L’affaire Weinstein a déclenché, aux Etats-Unis comme en France, un déluge de réactions. L’affaire DSK, six ans plus tôt, avait reçu une réponse plus discrète.
La société française serait-elle plus hypocrite ou plus tolérante envers les prédateurs sexuels que la société américaine ? Lorsqu’en 2011, il fut révélé — par les Américains — que Dominique Strauss-Kahn avait agressé et tenté de violer une femme de chambre dans un hôtel new-yorkais, il trouva en France quelques défenseurs. Sa carrière politique fut brisée, mais il échappa à la justice. Le directeur du FMI passa quatre nuits à la prison de Rikers Island mais les tribunaux américains, doutant de la validité des accusations, abandonnèrent les charges. Dominique Strauss-Kahn fut relâché sous caution et versa 1,5 million de dollars à sa victime. Depuis, il paraît régulièrement en public et continue de conseiller les entreprises et les gouvernements.

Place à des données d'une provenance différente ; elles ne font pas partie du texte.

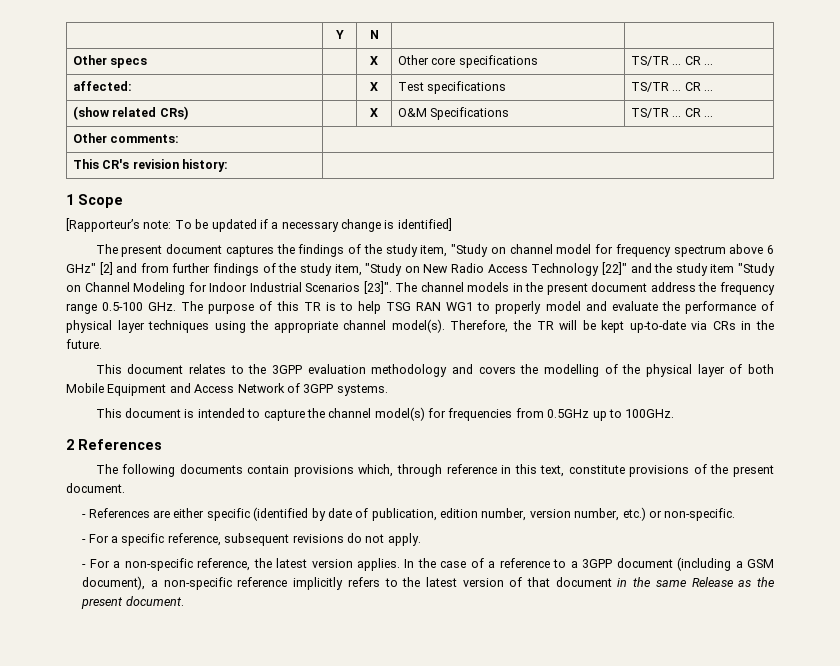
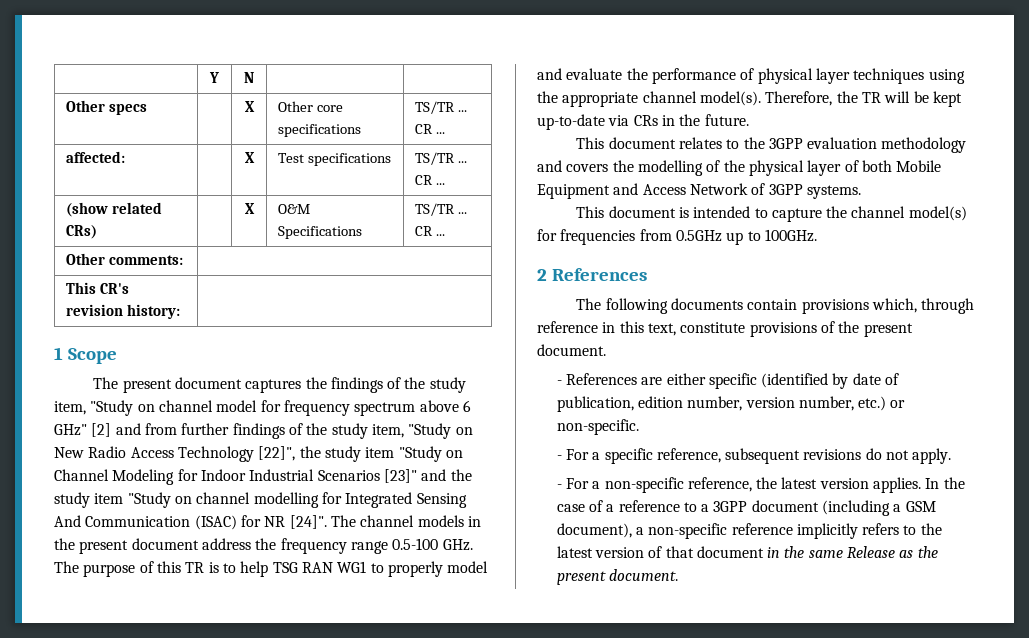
- [Rapporteur’s note: To be updated if a necessary change is identified]
- The present document captures the findings of the study item, "Study on channel model for frequency spectrum above 6 GHz" [2] and from further findings of the study item, "Study on New Radio Access Technology [22]" and the study item "Study on Channel Modeling for Indoor Industrial Scenarios [23]".
+ The present document captures the findings of the study item, "Study on channel model for frequency spectrum above 6 GHz" [2] and from further findings of the study item, "Study on New Radio Access Technology [22]", the study item "Study on Channel Modeling for Indoor Industrial Scenarios [23]" and the study item "Study on channel modelling for Integrated Sensing And Communication (ISAC) for NR [24]".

L’affaire DSK ne provoqua pas une vaste interrogation sur les abus de certains hommes politiques envers les femmes. Il n’en va pas de même avec Harvey Weinstein. Le tout Hollywood est accusé par les médias et Weinstein finira probablement en prison pour viols. Le producteur américain pourrait être condamné à une peine de vingt-cinq années de prison si la plainte de l’actrice Lucia Evans, pour viol en 2004, est reçue par le parquet de New York. Le délai de prescription pour les affaires de violence sexuelle a été annulé dans trente-cinq Etats américains (dont New York). En France, par contre, la victime d’un viol ne dispose que de vingt ans pour porter plainte.
Le rejet des prédateurs sexuels devient, aux Etats-Unis, une cause nationale qui, par rebonds, ébranle aussi la société française. La Légion d’honneur remise à Harvey Weinstein en 2012 lui sera retirée, a annoncé Emmanuel Macron. La secrétaire d’Etat Marlène Schiappa, chargée de l’Egalité entre les femmes et les hommes, a annoncé cette semaine une loi qui pénalisera le harcèlement de rue et rallongera de dix ans le délai de prescription des crimes sexuels, actuellement fixé à vingt ans. Sur les réseaux sociaux, les hashtags #MeToo (#MoiAussi), lancé par l’activiste afro-américaine Tarana Burke, et #BalanceTonPorc, lancé par la journaliste française installée à New York Sandra Muller, réunissent les témoignages de femmes agressées ou harassées sexuellement.
Le changement des mœurs commence souvent aux Etats-Unis avant de s’imposer en France. Ce fut notamment le cas de l’interdiction de fumer dans les lieux publics. Le harcèlement sexuel est plus pernicieux encore que le tabac et il est envisageable que l’affaire Weinstein fera heureusement progresser la liberté des femmes, alors que l’affaire DSK avait eu peu d’effet. Peu à peu, la parole se libère.